The Dowling Proposal
The new Student Council will be made up of 85 representative--five elected from each House or Yard area. These students will serve on five different committees of the council, three of which will elect from among their members the student representatives to three student-faculty committees dealing with academics, housing, and student life.
The Council will be responsible for the selection of students to the eight Standing Committees, thus acting as an intermediary stituency. The representatives will be required to report frequently to the Council.
This proposal is explicitly designed to solve the problems that exist in the present system.
Duplication of effort is eliminated under the new system by having a single Council with one set of five committees.

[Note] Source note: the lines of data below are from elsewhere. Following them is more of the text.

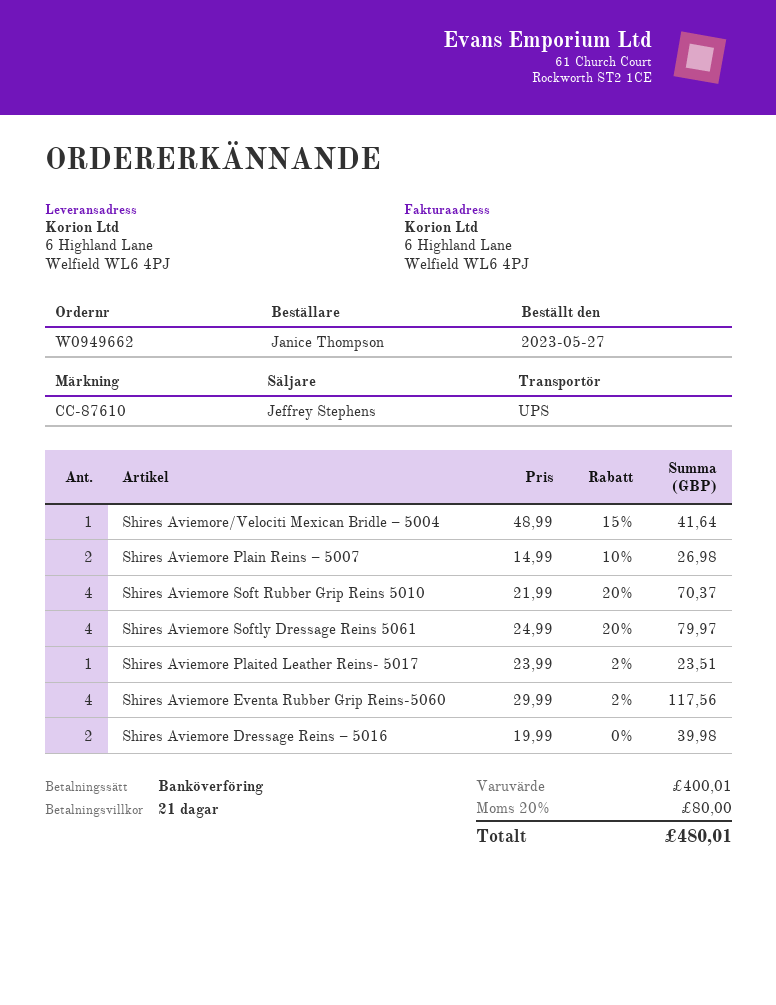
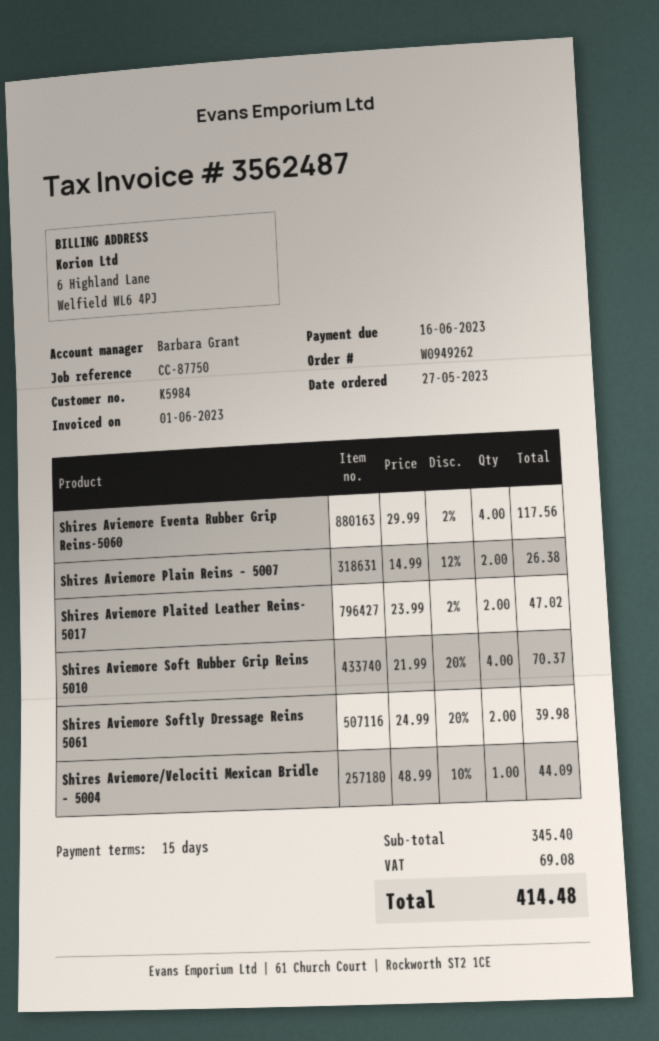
order number: W0949662 -> W0949262
payment terms: 21 days -> 15 days
reference: CC-87610 -> CC-87750
sales rep: Jeffrey Stephens -> Barbara Grant
Shires Aviemore/Velociti Mexican Bridle – 5004: 1 x 48.99 - 15% = 41.64 -> 1 x 48.99 - 10% = 44.09
Shires Aviemore Plain Reins – 5007: 2 x 14.99 - 10% = 26.98 -> 2 x 14.99 - 12% = 26.38
Shires Aviemore Softly Dressage Reins 5061: 4 x 24.99 - 20% = 79.97 -> 2 x 24.99 - 20% = 39.98
Shires Aviemore Plaited Leather Reins- 5017: 1 x 23.99 - 2% = 23.51 -> 2 x 23.99 - 2% = 47.02
Shires Aviemore Dressage Reins – 5016: 2 x 19.99 = 39.98 -> none
subtotal: 400.01 -> 345.40
tax: 80.00 -> 69.08
total: 480.01 -> 414.48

Close coordination of efforts would be ensured by the existence of a single executive committee.
Student representatives to the student-faculty committees would have the support and guidance of their Council committee as well as the backing of the entire Council.

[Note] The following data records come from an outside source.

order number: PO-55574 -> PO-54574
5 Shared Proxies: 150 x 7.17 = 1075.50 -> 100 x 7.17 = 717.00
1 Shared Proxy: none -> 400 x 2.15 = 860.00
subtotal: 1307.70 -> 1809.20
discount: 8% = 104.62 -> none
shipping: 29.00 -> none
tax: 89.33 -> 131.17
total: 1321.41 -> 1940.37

The Council will foster close communications with its student body constituency through newsletters, forums, polls and referenda which funding would make possibe. All meetings of the Council and its committees will be open, and this accessibility is important in guaranteeing responsiseness and accountability.
The Dowling report recommends a $10 surcharge on all student term bills, of which $6.50 would be optional--a negative check-off. The remaining $3.50 would be non-refundable since, according to the Dowling Report, "all undergraduates would benefit from some aspects of the proposed student government." The Student Council could receive as nuch as $60,000 to be allocated as follow:
A) $5,000 for campus-wide activities and social events, such as concerts.
B) $20,000 (the non-refundable $3.50) would provide the operating bedget for the Student Council. The money would support polls, discussion forums and referenda to gauge student opinion, and a newsletter to inform students on issues and the voting records of their representatives. The proposal also suggests a half-time staff assistant, office supplies and telephones--CHUL. CUE and the Faculty Council have found these indispensable.
C) $35,000 (from the optional $6.50) would be distributed to undergraduate organizations on the basis of need. Ninety-five per cent of Harvard-Radcliffe students belong to such groups. The money would not replace the present funding efforts of these organizations, but will especially assist groups that are new and without alumni support--worthy organizations that would otherwise exist only marginally.
Some may argue that such a proposal is unworkable. But Harvard is the exception among the nation's colleges in its lack of a centrally-funded student government. Brown, U. Penn., U. Mass., and Stanford, for example, have student-controlled funds varying from $128,000 to $1.6 million. It works elsewhere; it can work here.
We cannot afford to be complacent with the current fragmented, over-lapping, and fundamentally powerless student government. A no vote would retain this faulty structure. We cannot merely reshuffle student governance at Harvard, but must reinforce the responsiveness, accountability, and centralization of the Student Council created by the Dowling proposal with funding and policy-making power. Vote yeas on both the Dowling proposal and the student policy-making question for a real change--a change for the better.
The writers are past and present members of the Student Assembly, CHUL. ERG. RUS and the Freshman Council.